Continuous Deployment, Code Review and Pre-Tested Commits on Digg4
One of the exciting things, from a development perspective, about Digg4 is continuous deployment - when developers fix a bug or add a new feature, there's no need to wait for a scheduled release. Instead, the change can go live right away. This is great - the turnaround time for a change drops dramatically. But this also opens up the possibility of broken changes going live, since there won't be manual testing and signoffs before the changes go live. Figuring out how to balance the speed and agility of continuous deployment with the requirements for stability and reliability has been, and continues to be, a major challenge for us here. Over the last couple months, we've rolled out a workflow which we believe helps achieve that balance without sacrificing an excess of stability or agility.
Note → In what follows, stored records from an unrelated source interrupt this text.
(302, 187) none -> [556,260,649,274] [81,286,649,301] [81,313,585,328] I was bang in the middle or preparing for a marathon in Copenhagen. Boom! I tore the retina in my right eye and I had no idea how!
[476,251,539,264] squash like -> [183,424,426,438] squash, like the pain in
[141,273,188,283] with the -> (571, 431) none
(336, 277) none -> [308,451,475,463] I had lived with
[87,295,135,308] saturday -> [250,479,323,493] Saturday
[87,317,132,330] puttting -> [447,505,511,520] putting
There are a few pieces to the workflow we've put in place. First, there are the tools we were already using before moving to continuous deployment: git for source control, Hudson for continuous integration and build management, Selenium for UI testing (via the ridiculously handy Sauce OnDemand service from Sauce Labs), and puppet for managing what's running on our servers. The major addition to that stack has been Gerrit, a code review system for git, originating with Google's Android development group. Mandatory code review for all changes can seem like a pain, but there's nothing like having another developer actually look at your code to find the sort of design snafus automated testing may not catch.
But that's not all we use Gerrit for. Alongside code review, Gerrit by default also provides a "Verified" flag. This is meant to be used to record that the change in question builds and tests properly. By combining this with Hudson, we are able to achieve pre-tested commits: no change can make it to our master branch without passing a battery of unit tests, successfully packaging into a Debian package, and in the case of our frontend code, installing on a test box and passing a battery of Selenium smoke tests. In order to make this work, we rely on the fantastic Gerrit Trigger plugin for Hudson, written and maintained by Robert Sandell and the rest of the Hudson team at Sony Ericsson.
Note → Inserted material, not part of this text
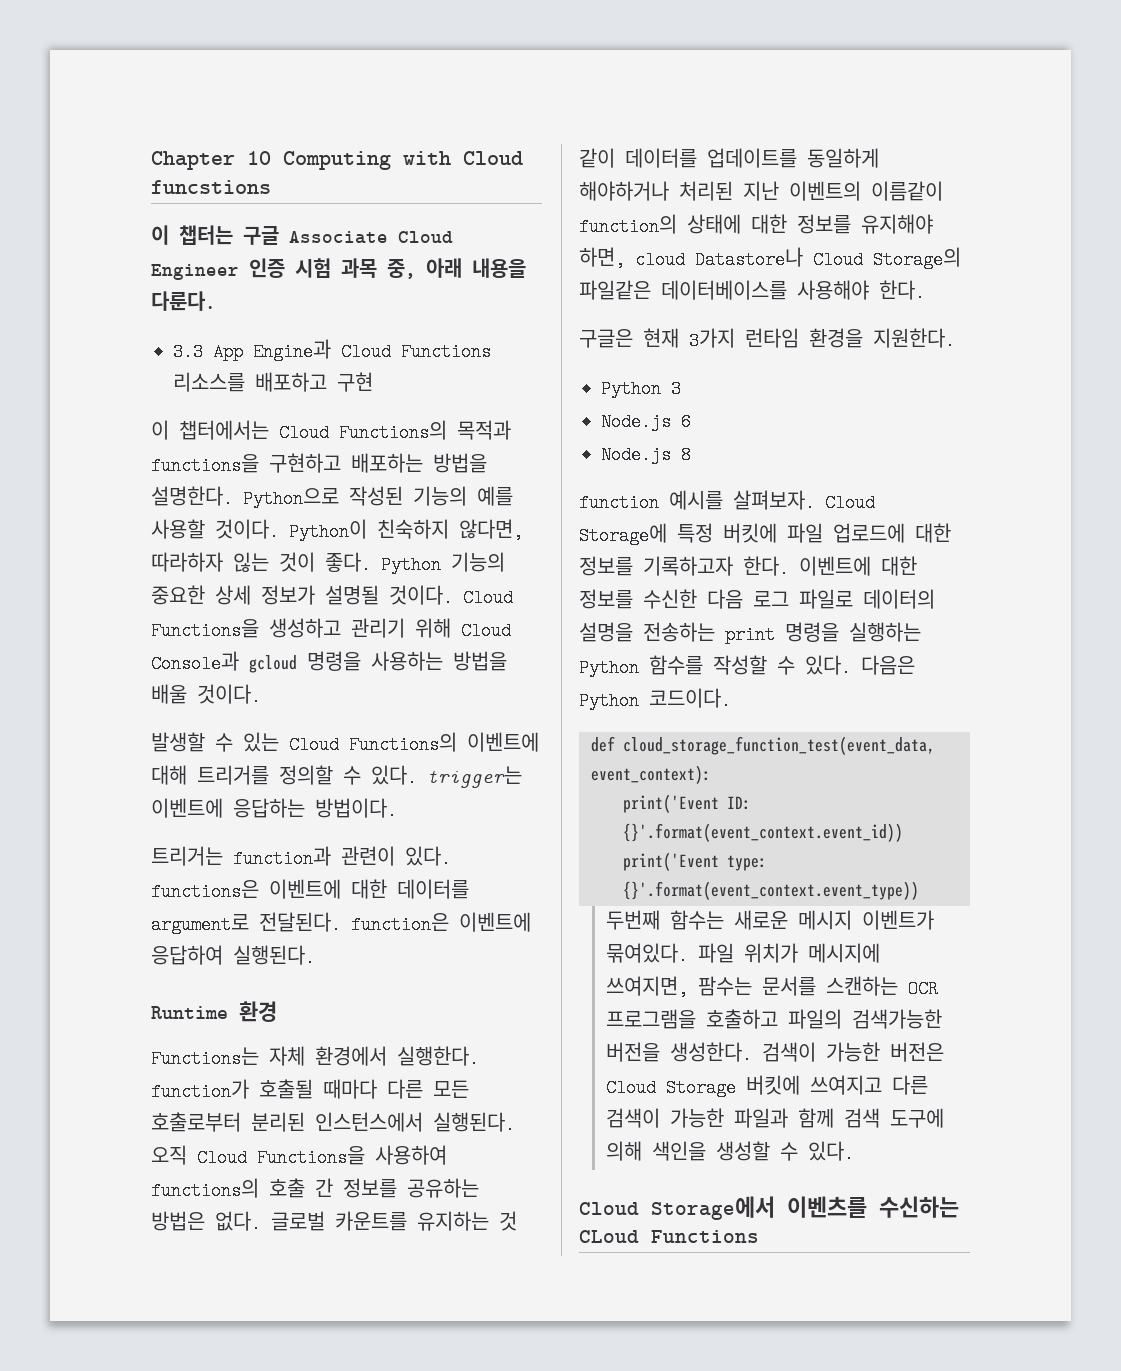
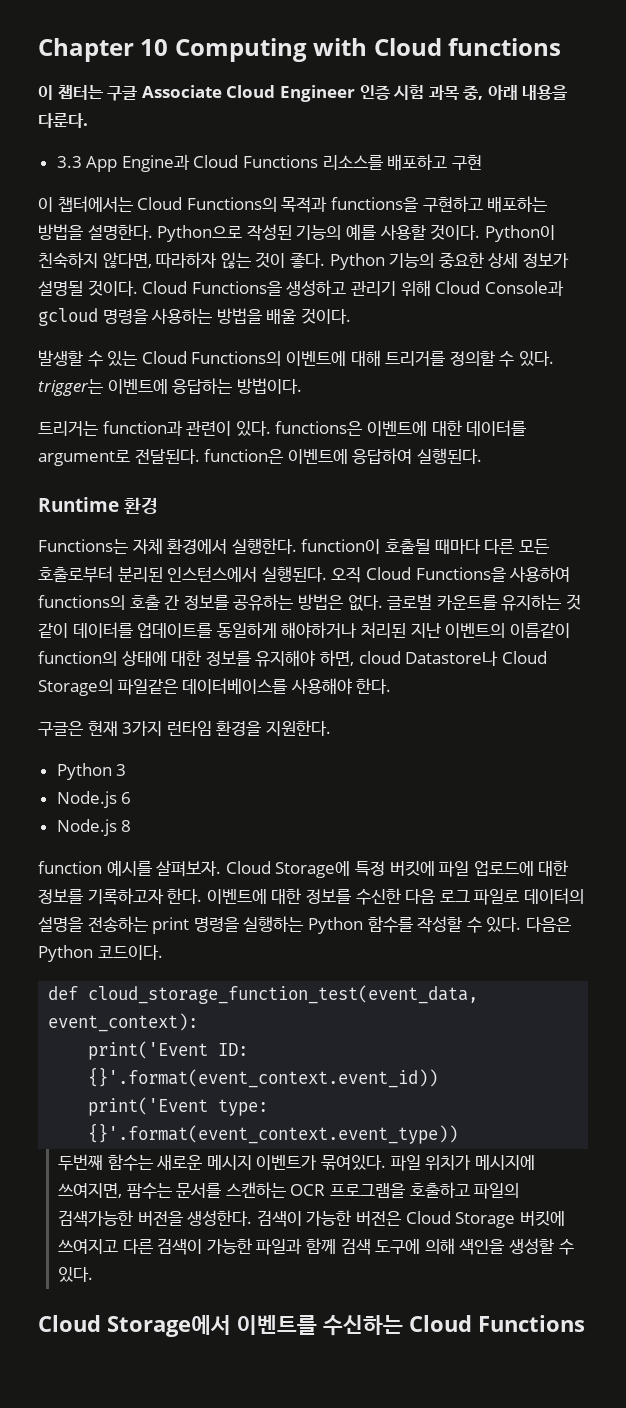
[151,180,271,194] funcstions -> [448,38,562,56] functions
[151,1079,249,1101] function가 -> [301,539,381,554] function이
[787,1196,959,1218] [579,1230,639,1243] 이벤츠를 수신하는 CLoud -> [237,1315,472,1336] 이벤트를 수신하는 Cloud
The Gerrit Trigger plugin takes advantage of Gerrit's event streaming functionality to listen for the creation of new patchsets. Whenever it sees a new patchset come down the stream, it checks whether any Hudson projects are configured to build the Gerrit project the patchset belongs to, and if so, it launches a build of that Hudson project, making sure that build pulls down the change we want to verify. When all running builds for a patchset finish, the Gerrit Trigger listener will send a message back to Gerrit with the result. The exact commands, values, etc are configurable - in our workflow, we just use the Verified flag, with a -1 when the build fails and a +1 when it passes. We've also made a minor tweak to the Gerrit Trigger plugin to allow for rebuilding a patchset if the build failed for reasons other than legitimate test failures - the team at Sony Ericsson has a more formal solution for this coming in a future release of the plugin.
Why do we only run a subset of unit tests and Selenium tests in our pre-tested commit builds? First and foremost, due to time - we want the pre-tested commit process to be as fast as possible, since every version of every change will go through it. The next step in the continuous deployment process will run less frequently, so it can take a little longer and be more stringent.
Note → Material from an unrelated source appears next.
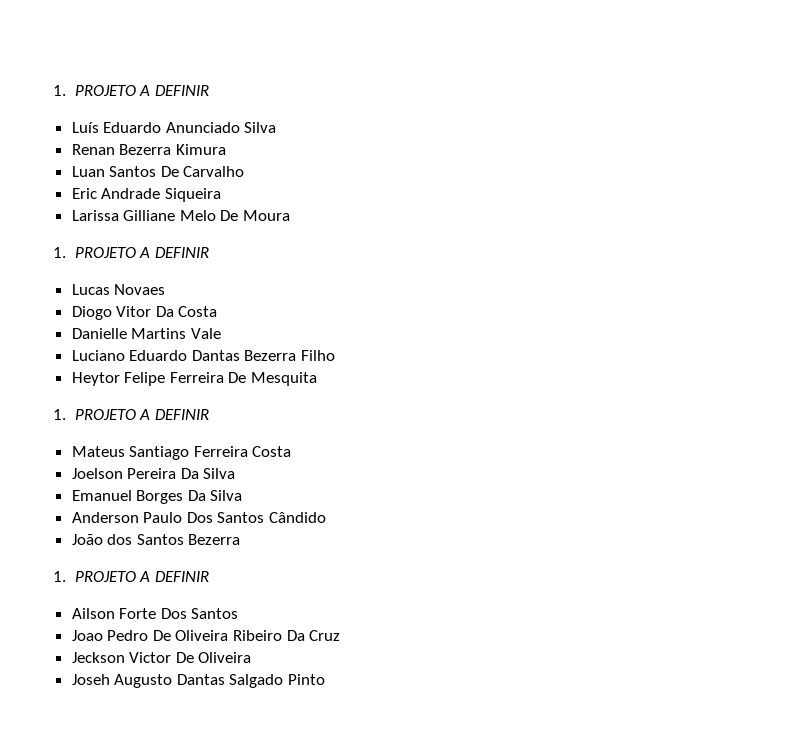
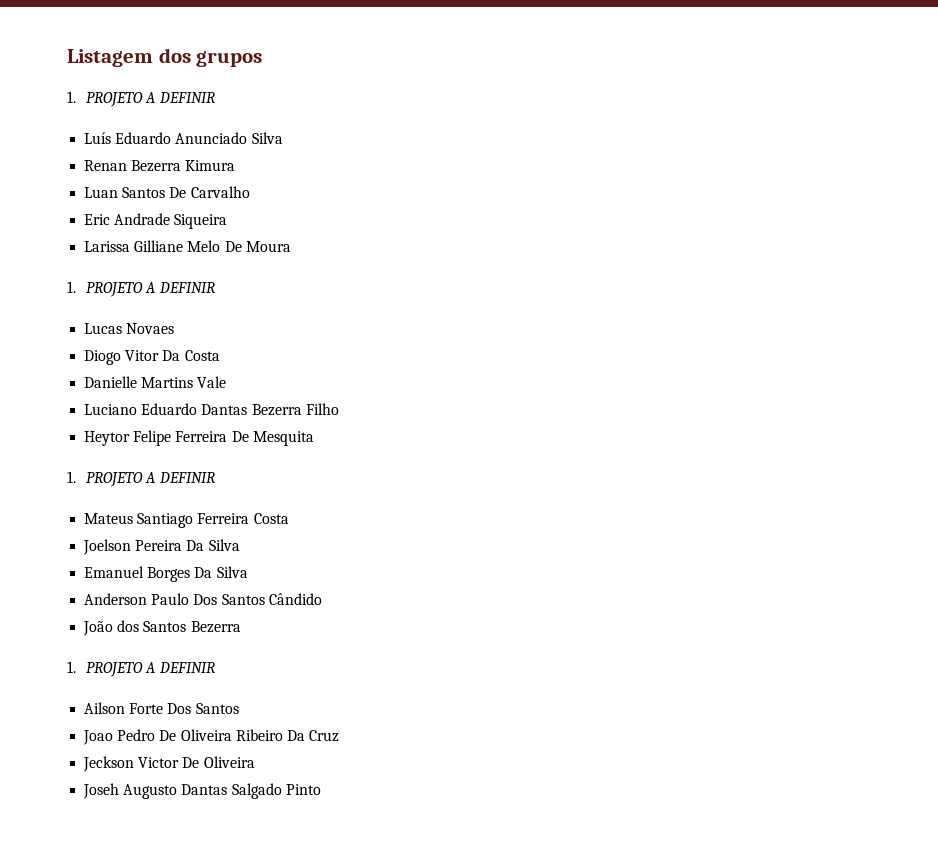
(53, 90) none -> [67,48,263,67] Listagem dos grupos //

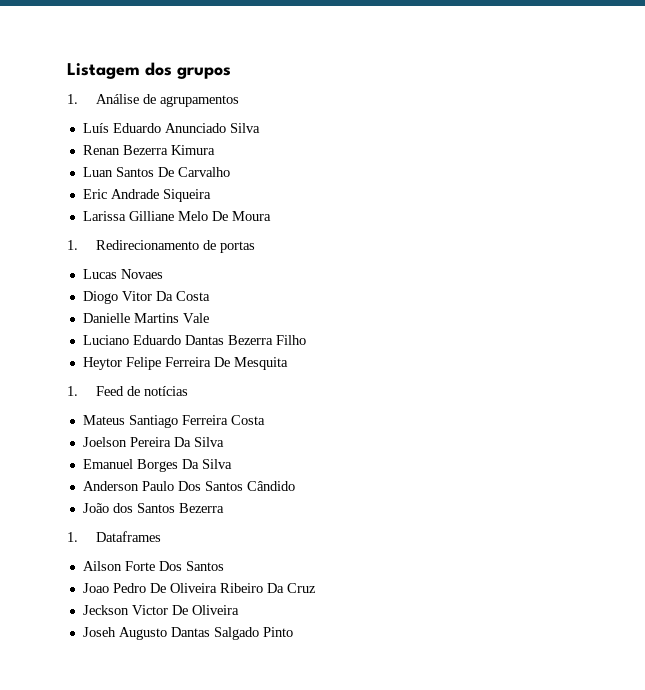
[86,92,215,107] PROJETO A DEFINIR -> [95,94,239,107] Análise de agrupamentos
[86,282,215,297] PROJETO A DEFINIR -> [95,240,255,253] Redirecionamento de portas
[86,472,215,487] PROJETO A DEFINIR -> [95,386,188,396] Feed de notícias
[86,662,215,677] PROJETO A DEFINIR -> [95,531,161,542] Dataframes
Once a change has been code reviewed by another developer and verified by a Hudson build, it can be merged down to the master branch. When a change hits the master branch, a full build is run, with the full set of unit tests run against the code. Next, the code is packaged and installed onto an internal staging environment, and the full set of Selenium tests are run against that environment. If all those tests pass successfully, we deploy the tested code to production.
Now, is this perfect? Most definitely not - we end up having to manually rebuild more pre-tested commit builds than we'd like, due to instability in some of our tests or external factors and there are plenty of other areas that could be tweaked to make the process smoother or more reliable. But overall, we've achieved quite a lot here - no change is going to make it onto our master branch without being reviewed by another developer, and being built to verify that tests covering that change pass. No change is going to make it onto our internal site without passing a full battery of unit tests. And nothing is going to go on from our internal site to production without passing an additional set of Selenium tests. Does this mean we're never going to introduce bugs to our live site? Of course not - but we're going to keep the number of bugs to hit the live site to a minimum, and we've made it easy and fast to get bug fixes live as well.